The nurse is caring for the client immediately following insertion of a permanent pacemaker via the right subclavian vein approach. Which intervention should the nurse include in the client’s plan of care to best prevent pacemaker lead dislodgement?
- A. Inspect the incision for approximation and bleeding
- B. Prevent the right arm from going above shoulder level
- C. Assist the client with using a walker when out of bed
- D. Request a STAT chest x-ray upon return from the procedure
Correct Answer: B
Rationale: Limiting arm and shoulder activity initially and up to 24 hours after the pacing leads are implanted helps prevent lead dislodgement. Often an arm sling is used as a reminder to the client to limit arm activity.
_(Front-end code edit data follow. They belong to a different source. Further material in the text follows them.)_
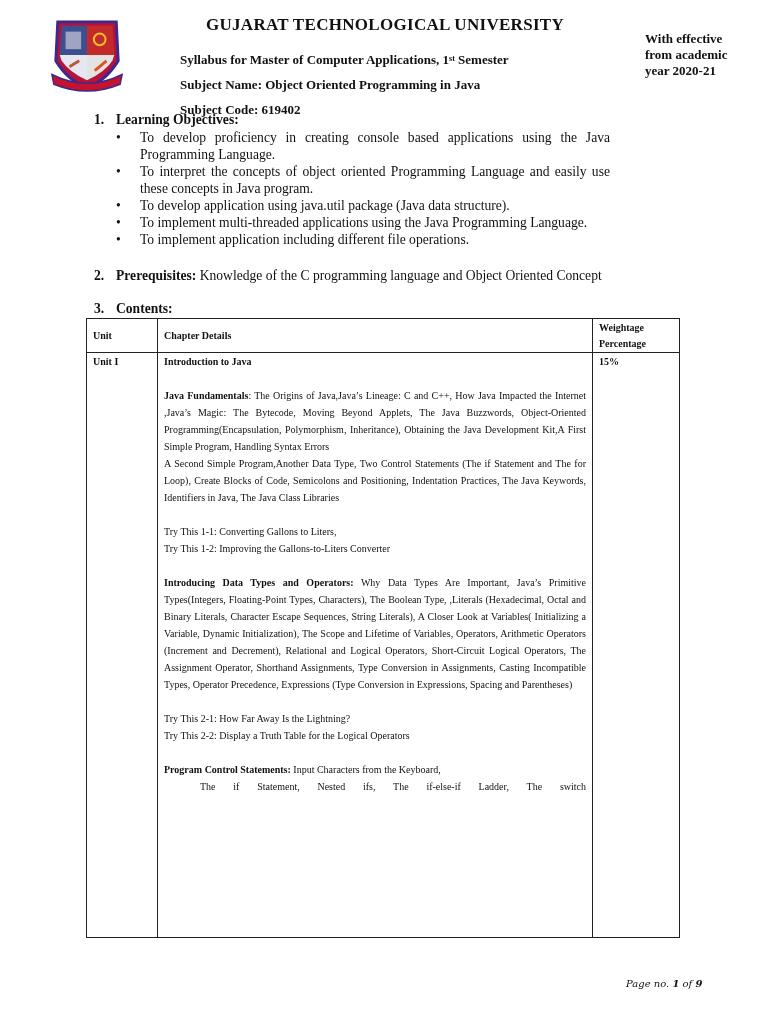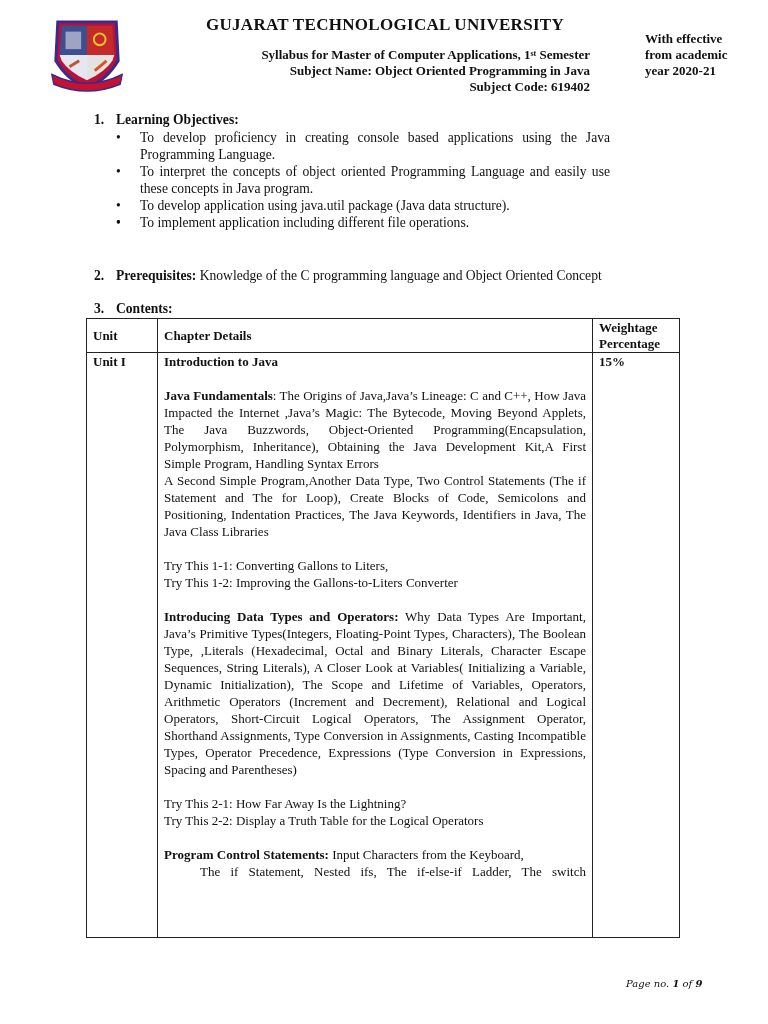"Syllabus for Master of Computer" .subhead { line-height: 16px -> 25px; text-align: right -> left }
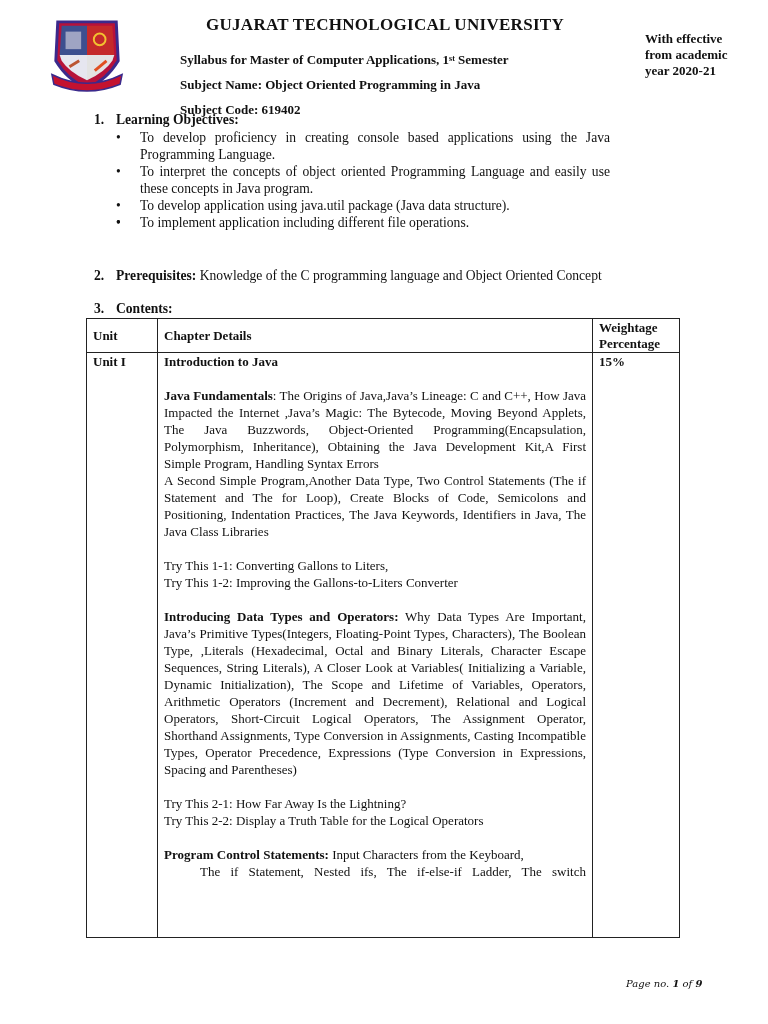"To implement multi-threaded applications" span.txt { html: none -> <span>To implement multi-threaded applications using the Java Programming Language.</span> }
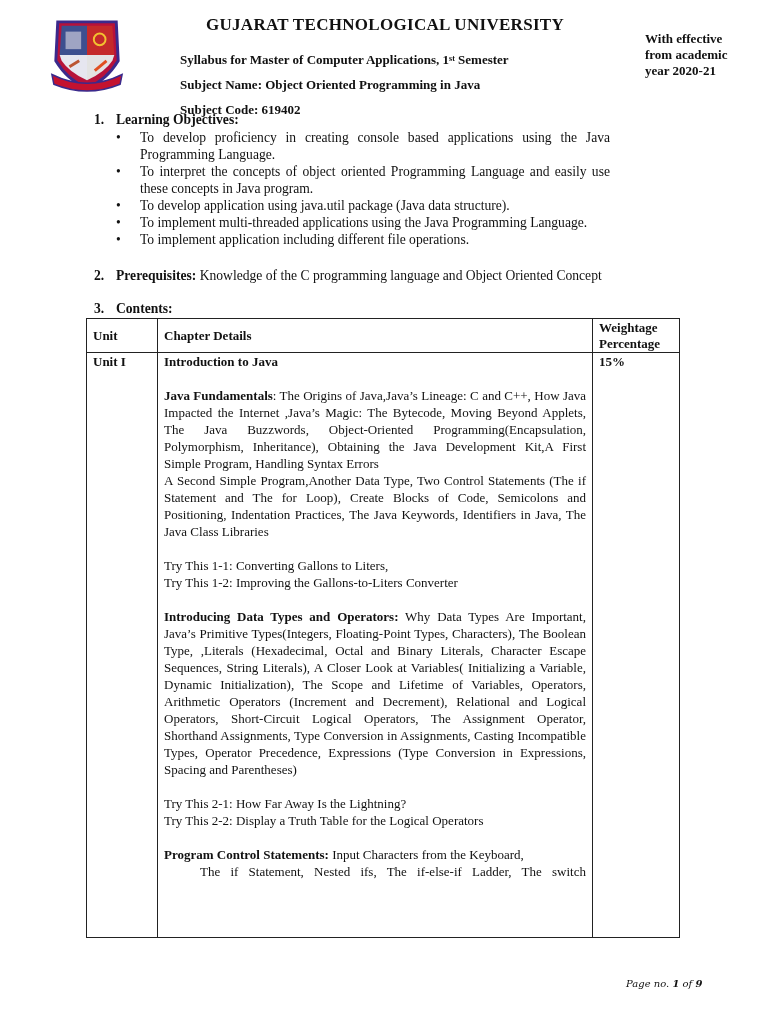"Unit" table.contents { font-size: 13px -> 10px }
Inspecting the incision, using a walker, and chest x-ray do not directly prevent lead dislodgement.
The nurse is discussing healthy lifestyle practices with the client who has chronic venous insufficiency. Which practices should be emphasized with this client? Select all that apply.
- A. Avoid eating an excess of dark green vegetables.
- B. Take rests and elevate the legs while sitting.
- C. Wear graduated compression stockings, removing them at night.
- D. Increase standing time and shift weight when upright.
- E. Sleep with legs elevated above the level of the heart.
Correct Answer: B;C;E
Rationale: The nurse should emphasize: B) Elevating legs when sitting to promote venous return; C) Wearing compression stockings to reduce edema; E) Sleeping with legs elevated to enhance venous return. Avoiding dark green vegetables is relevant only with anticoagulants, and prolonged standing should be avoided.